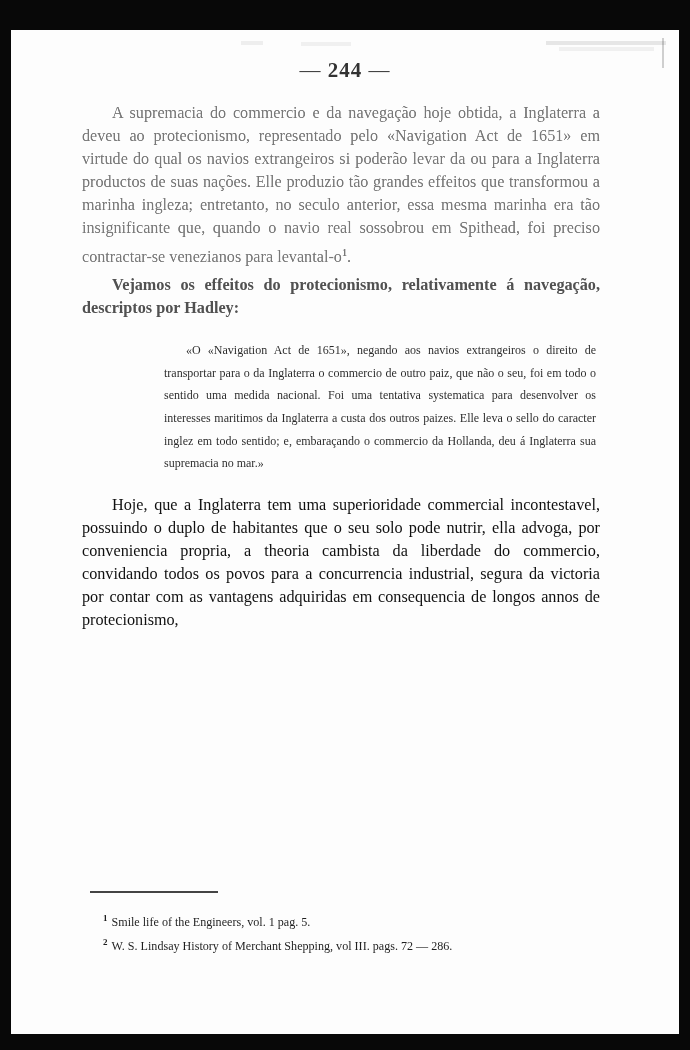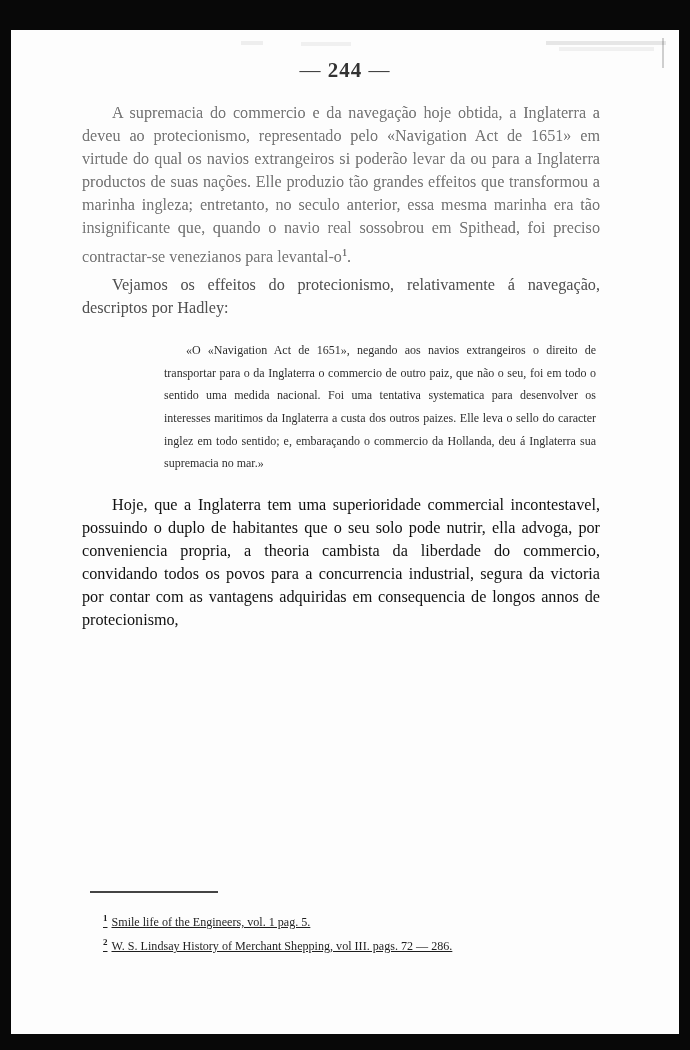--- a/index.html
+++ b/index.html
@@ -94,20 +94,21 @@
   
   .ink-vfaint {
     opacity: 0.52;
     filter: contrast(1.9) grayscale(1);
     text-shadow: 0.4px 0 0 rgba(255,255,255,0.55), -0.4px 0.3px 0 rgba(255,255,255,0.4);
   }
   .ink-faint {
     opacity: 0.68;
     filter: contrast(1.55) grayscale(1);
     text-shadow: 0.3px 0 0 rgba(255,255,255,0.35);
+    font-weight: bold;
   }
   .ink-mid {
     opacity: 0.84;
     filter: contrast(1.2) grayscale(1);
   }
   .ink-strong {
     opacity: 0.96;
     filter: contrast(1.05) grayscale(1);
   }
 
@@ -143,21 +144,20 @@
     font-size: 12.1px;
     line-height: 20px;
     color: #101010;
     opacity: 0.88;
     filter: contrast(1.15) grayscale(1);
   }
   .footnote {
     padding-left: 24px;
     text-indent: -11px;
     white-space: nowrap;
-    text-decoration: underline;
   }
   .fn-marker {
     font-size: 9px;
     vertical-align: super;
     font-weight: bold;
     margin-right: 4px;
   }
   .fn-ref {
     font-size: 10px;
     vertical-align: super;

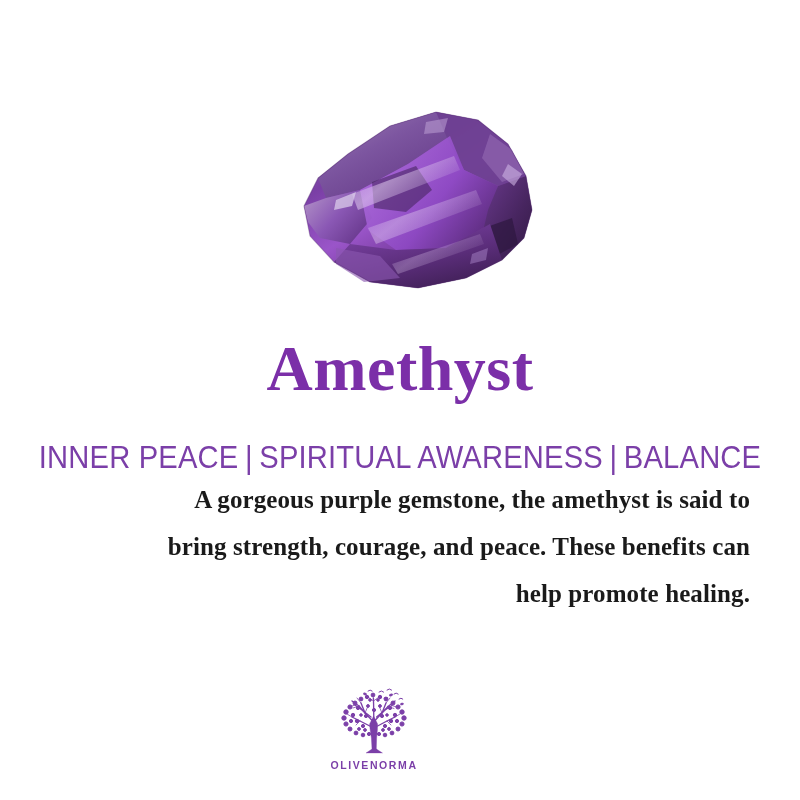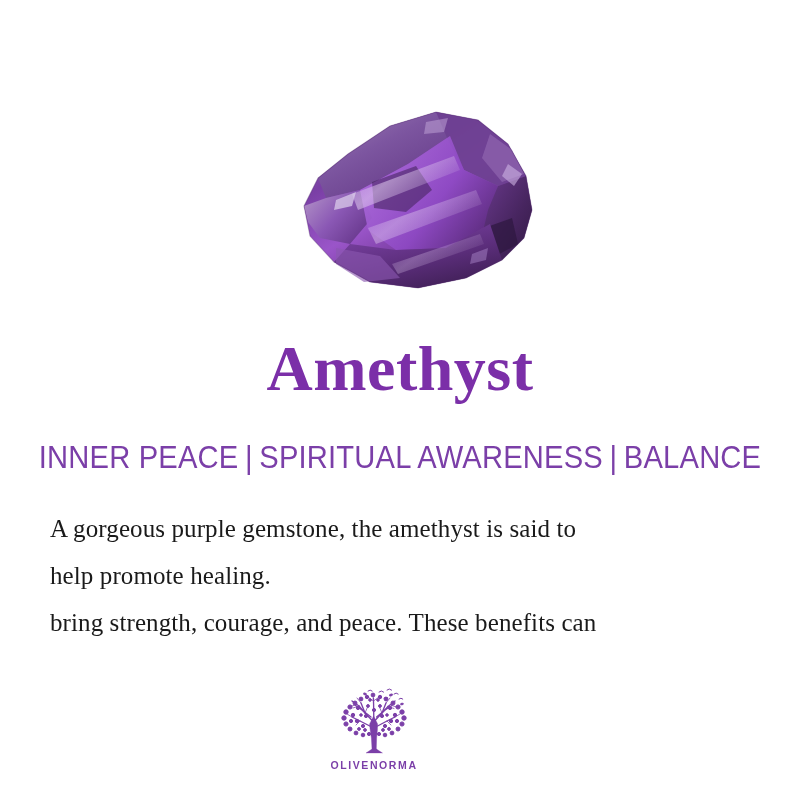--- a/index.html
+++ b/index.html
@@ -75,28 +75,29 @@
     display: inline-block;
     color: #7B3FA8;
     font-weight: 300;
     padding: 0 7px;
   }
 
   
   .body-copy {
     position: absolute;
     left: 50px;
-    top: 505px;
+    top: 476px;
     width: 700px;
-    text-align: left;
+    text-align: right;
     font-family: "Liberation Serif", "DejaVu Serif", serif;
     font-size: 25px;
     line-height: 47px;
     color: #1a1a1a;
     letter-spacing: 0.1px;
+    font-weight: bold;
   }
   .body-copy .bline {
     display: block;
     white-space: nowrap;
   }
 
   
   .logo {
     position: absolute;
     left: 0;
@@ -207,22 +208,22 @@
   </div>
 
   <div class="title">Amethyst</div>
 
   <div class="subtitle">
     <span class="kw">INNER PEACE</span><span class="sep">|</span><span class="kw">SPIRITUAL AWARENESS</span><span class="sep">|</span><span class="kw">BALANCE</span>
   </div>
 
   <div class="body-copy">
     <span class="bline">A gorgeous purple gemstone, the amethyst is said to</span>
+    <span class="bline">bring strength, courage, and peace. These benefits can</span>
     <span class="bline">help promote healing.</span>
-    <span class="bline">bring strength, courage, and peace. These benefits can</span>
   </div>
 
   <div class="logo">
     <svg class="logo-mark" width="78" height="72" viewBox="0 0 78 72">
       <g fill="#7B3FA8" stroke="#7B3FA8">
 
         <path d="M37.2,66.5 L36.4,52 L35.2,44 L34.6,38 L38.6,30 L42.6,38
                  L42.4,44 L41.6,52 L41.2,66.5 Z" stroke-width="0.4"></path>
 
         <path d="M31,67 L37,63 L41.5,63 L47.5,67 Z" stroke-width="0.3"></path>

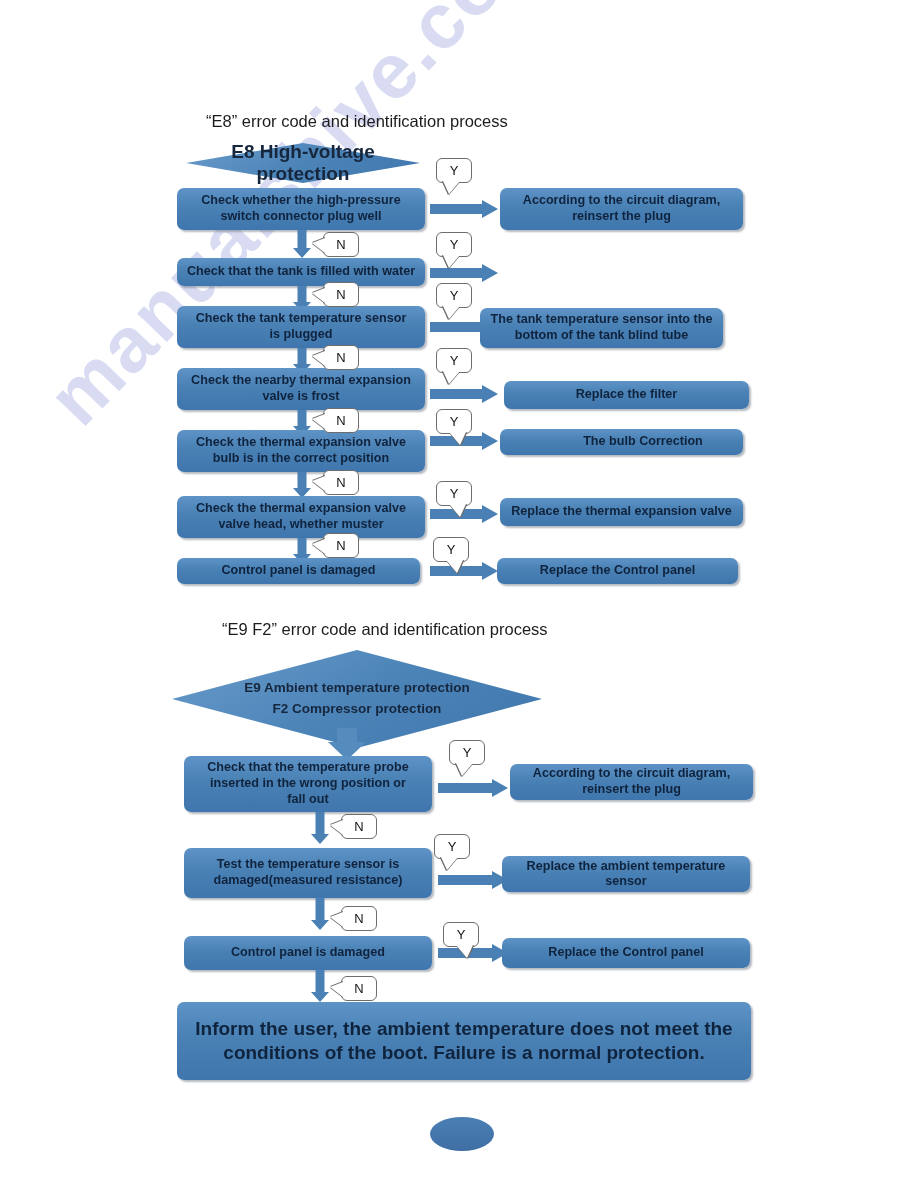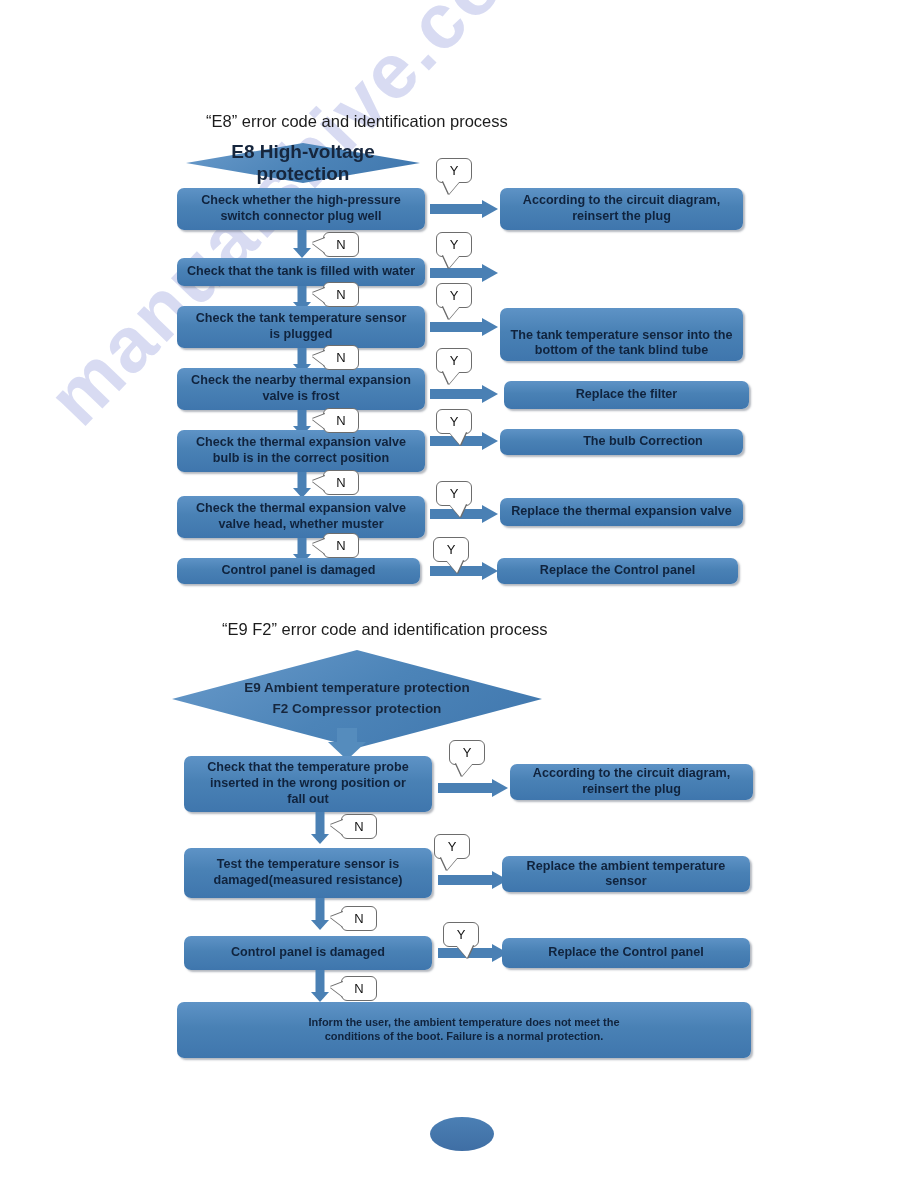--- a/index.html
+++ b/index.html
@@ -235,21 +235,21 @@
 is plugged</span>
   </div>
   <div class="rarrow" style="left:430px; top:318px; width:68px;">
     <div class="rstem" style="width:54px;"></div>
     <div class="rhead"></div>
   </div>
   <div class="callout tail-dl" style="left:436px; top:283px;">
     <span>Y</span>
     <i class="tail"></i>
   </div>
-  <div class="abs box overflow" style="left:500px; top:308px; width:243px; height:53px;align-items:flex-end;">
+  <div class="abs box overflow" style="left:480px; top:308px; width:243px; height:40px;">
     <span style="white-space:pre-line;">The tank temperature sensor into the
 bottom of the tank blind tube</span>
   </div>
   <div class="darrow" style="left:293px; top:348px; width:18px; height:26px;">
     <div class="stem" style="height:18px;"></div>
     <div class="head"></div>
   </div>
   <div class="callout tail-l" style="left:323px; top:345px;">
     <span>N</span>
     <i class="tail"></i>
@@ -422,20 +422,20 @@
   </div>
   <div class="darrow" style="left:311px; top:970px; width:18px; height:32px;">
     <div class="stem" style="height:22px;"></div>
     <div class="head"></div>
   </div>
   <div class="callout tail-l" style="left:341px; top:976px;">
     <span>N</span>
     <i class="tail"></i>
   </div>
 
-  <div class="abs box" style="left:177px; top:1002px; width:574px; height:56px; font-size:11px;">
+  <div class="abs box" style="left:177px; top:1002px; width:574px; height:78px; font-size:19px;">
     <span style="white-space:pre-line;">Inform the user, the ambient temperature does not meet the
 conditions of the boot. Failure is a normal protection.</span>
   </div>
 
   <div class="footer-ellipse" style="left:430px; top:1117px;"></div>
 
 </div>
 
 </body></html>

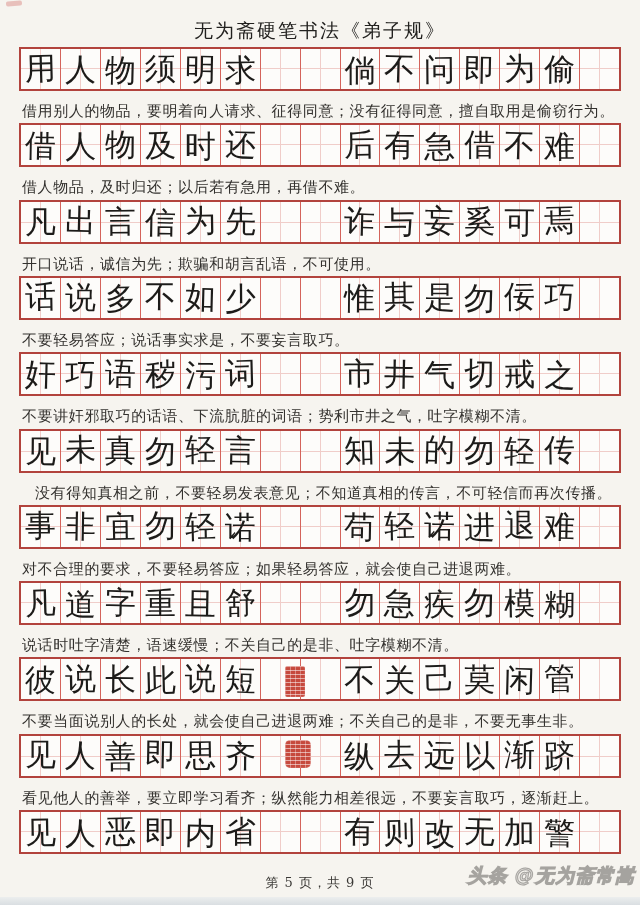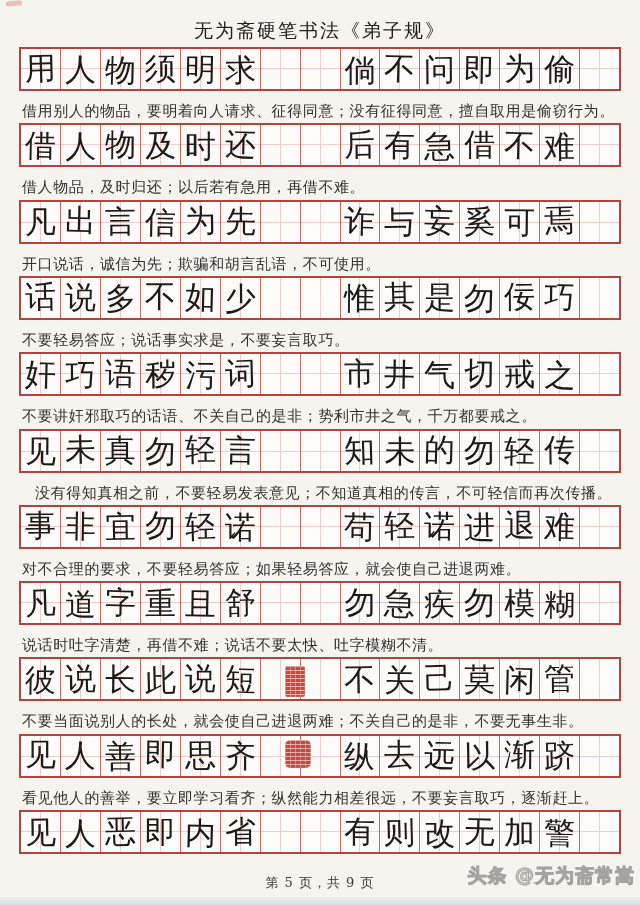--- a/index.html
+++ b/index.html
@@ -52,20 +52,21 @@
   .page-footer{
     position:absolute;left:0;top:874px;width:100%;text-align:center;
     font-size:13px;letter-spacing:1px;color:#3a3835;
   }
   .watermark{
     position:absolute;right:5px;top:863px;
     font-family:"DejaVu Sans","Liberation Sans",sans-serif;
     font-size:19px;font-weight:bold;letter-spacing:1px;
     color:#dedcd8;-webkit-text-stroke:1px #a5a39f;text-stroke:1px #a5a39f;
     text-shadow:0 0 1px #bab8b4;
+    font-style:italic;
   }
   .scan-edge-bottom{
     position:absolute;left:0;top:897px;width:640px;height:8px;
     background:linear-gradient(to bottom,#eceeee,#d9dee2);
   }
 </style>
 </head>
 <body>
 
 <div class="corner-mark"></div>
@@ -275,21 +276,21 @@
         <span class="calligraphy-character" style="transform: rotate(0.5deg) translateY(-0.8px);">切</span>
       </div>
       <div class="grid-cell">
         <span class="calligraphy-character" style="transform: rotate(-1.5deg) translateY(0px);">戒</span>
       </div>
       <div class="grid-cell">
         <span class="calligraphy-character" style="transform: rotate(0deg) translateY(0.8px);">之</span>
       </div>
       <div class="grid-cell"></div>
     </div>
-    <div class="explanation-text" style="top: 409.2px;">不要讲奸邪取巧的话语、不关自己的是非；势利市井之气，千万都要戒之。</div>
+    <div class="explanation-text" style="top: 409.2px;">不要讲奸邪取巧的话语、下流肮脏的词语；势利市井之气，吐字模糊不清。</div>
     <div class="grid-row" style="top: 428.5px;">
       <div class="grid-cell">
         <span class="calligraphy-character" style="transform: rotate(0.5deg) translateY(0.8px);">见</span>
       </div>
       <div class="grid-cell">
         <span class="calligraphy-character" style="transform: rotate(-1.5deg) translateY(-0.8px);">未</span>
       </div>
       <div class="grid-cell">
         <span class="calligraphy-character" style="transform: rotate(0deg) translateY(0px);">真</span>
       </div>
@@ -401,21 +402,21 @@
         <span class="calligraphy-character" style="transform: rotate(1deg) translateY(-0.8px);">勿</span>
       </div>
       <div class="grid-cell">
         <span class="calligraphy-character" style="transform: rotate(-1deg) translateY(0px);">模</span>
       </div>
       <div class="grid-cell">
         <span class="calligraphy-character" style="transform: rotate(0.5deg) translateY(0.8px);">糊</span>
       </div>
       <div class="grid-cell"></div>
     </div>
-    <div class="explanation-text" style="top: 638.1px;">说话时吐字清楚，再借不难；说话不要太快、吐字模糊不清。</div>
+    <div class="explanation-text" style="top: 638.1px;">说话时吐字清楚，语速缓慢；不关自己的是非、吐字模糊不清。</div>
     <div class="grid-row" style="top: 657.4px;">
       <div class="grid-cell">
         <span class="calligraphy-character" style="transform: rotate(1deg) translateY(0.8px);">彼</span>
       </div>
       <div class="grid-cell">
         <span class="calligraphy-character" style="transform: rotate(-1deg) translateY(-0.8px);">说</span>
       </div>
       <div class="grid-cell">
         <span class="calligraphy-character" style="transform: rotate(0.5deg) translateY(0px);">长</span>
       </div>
◇ ◇ ◇ ◇ ◇ ◇ ◇
## ACTION ITEM:
Which lines above hold the string "calligraphy"? Please copy all of them.

## SOLVED EXERCISE:
         <span class="calligraphy-character" style="transform: rotate(0.5deg) translateY(-0.8px);">切</span>
         <span class="calligraphy-character" style="transform: rotate(-1.5deg) translateY(0px);">戒</span>
         <span class="calligraphy-character" style="transform: rotate(0deg) translateY(0.8px);">之</span>
         <span class="calligraphy-character" style="transform: rotate(0.5deg) translateY(0.8px);">见</span>
         <span class="calligraphy-character" style="transform: rotate(-1.5deg) translateY(-0.8px);">未</span>
         <span class="calligraphy-character" style="transform: rotate(0deg) translateY(0px);">真</span>
         <span class="calligraphy-character" style="transform: rotate(1deg) translateY(-0.8px);">勿</span>
         <span class="calligraphy-character" style="transform: rotate(-1deg) translateY(0px);">模</span>
         <span class="calligraphy-character" style="transform: rotate(0.5deg) translateY(0.8px);">糊</span>
         <span class="calligraphy-character" style="transform: rotate(1deg) translateY(0.8px);">彼</span>
         <span class="calligraphy-character" style="transform: rotate(-1deg) translateY(-0.8px);">说</span>
         <span class="calligraphy-character" style="transform: rotate(0.5deg) translateY(0px);">长</span>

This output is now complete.